In Luke 11:51, Jesus says that the blood of all the prophets which was “shed from the foundation of the world,” will “be charged against this generation, from the blood of Abel to the blood of Zechariah, who perished between the altar and the sanctuary.”
Jesus is saying to the Pharisees and lawyers that God sent the prophets in order to bring down judgment upon Israel for their unbelief and rebellion.

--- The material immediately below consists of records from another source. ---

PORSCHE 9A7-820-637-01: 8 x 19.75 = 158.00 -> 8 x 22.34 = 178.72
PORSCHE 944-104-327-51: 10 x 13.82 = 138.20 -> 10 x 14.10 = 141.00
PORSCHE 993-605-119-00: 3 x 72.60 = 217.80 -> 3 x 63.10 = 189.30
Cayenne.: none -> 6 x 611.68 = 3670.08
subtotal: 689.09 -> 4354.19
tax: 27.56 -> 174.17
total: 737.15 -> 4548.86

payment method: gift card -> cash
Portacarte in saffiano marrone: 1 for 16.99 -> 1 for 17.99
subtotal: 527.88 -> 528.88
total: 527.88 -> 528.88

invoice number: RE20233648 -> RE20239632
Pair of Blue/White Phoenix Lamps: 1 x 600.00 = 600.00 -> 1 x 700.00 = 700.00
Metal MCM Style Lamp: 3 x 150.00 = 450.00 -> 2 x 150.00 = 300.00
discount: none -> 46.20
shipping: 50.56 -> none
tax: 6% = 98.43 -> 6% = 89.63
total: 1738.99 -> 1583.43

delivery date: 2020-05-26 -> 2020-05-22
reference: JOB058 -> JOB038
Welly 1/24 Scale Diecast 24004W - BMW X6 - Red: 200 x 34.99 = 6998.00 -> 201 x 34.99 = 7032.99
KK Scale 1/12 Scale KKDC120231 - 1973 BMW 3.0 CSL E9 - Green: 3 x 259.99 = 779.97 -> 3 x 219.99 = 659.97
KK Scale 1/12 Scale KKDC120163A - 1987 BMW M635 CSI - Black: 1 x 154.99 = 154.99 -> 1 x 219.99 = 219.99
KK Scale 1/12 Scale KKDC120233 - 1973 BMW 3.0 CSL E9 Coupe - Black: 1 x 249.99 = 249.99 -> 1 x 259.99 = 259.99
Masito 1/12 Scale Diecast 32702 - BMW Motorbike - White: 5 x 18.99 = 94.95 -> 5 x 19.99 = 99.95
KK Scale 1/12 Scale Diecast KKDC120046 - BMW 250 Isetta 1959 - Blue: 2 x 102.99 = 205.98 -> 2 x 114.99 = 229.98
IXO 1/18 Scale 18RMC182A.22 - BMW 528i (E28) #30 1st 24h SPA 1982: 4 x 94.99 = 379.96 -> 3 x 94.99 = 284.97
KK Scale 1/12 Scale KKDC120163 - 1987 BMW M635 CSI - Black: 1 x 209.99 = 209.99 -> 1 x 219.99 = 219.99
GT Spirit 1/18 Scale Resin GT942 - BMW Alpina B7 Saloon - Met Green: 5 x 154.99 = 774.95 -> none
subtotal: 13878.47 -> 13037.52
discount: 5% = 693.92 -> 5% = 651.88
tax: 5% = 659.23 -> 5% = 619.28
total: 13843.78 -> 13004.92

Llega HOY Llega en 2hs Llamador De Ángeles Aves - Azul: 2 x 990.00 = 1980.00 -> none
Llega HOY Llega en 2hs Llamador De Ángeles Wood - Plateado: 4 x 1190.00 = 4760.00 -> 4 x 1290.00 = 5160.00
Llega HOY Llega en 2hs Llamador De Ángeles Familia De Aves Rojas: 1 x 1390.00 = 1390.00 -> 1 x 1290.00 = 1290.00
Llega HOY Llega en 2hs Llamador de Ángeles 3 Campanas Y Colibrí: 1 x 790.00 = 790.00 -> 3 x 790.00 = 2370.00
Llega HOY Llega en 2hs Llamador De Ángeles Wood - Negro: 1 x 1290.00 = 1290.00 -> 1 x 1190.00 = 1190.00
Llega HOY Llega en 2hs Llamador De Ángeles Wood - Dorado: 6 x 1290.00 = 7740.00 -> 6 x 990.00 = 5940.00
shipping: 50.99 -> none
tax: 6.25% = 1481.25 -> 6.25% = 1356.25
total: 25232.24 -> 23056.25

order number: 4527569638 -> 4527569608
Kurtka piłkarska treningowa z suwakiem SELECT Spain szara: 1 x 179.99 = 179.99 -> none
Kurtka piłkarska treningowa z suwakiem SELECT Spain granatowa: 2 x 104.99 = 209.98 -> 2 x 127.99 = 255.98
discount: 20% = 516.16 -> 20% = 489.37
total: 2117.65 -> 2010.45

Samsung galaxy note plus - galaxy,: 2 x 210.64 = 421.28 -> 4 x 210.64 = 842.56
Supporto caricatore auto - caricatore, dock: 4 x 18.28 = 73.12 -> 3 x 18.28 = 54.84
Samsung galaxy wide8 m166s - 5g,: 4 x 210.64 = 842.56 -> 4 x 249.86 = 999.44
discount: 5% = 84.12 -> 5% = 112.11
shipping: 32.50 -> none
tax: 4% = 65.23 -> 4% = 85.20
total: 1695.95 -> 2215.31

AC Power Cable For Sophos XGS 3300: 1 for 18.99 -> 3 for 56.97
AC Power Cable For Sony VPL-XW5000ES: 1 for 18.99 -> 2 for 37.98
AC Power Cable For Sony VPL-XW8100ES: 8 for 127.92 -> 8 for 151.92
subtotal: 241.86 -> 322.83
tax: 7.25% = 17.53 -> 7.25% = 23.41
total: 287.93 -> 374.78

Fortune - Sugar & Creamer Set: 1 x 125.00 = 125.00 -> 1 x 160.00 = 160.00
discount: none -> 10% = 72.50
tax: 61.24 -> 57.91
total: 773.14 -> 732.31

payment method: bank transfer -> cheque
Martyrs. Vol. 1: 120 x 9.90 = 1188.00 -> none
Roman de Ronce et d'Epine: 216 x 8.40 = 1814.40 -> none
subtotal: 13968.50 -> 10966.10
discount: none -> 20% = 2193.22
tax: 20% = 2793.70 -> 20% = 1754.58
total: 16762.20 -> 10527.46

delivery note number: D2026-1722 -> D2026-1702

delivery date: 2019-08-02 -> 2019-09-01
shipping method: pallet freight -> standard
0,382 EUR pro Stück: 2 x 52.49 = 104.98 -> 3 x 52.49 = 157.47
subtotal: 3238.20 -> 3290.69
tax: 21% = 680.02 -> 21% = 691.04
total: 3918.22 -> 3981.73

This is why Jesus uses Abel and Zechariah as his examples. In English it works well to say, all the martyrs from “from A to Z.” Of course in Greek (like in Hebrew), Z is not the last letter of the alphabet. But in the Hebrew Bible Abel is the first to die for his faith, as he is killed by his brother Cain in Genesis 4. And Zechariah is the last of the prophets to die for his faith in 2 Chronicles 24– since Chronicles is the last book of the Hebrew Bible.
To say “from Abel to Zechariah” is to give not an alphabetical list of the martyrs, neither is it a historical list (since there are other prophets who died afterwards).
Rather, “from Abel to Zechariah” only makes sense as a canonical list. If Jesus wanted to include all prophetic martyrs, he could have said from Abel to John the Baptist (cf. Luke 9:9), but when our Lord Jesus speaks of “the blood of all the prophets,” he focuses on those that are listed in the canonical books of the OT, from Genesis to Chronicles.
We hear about the death of Zechariah in our passage tonight.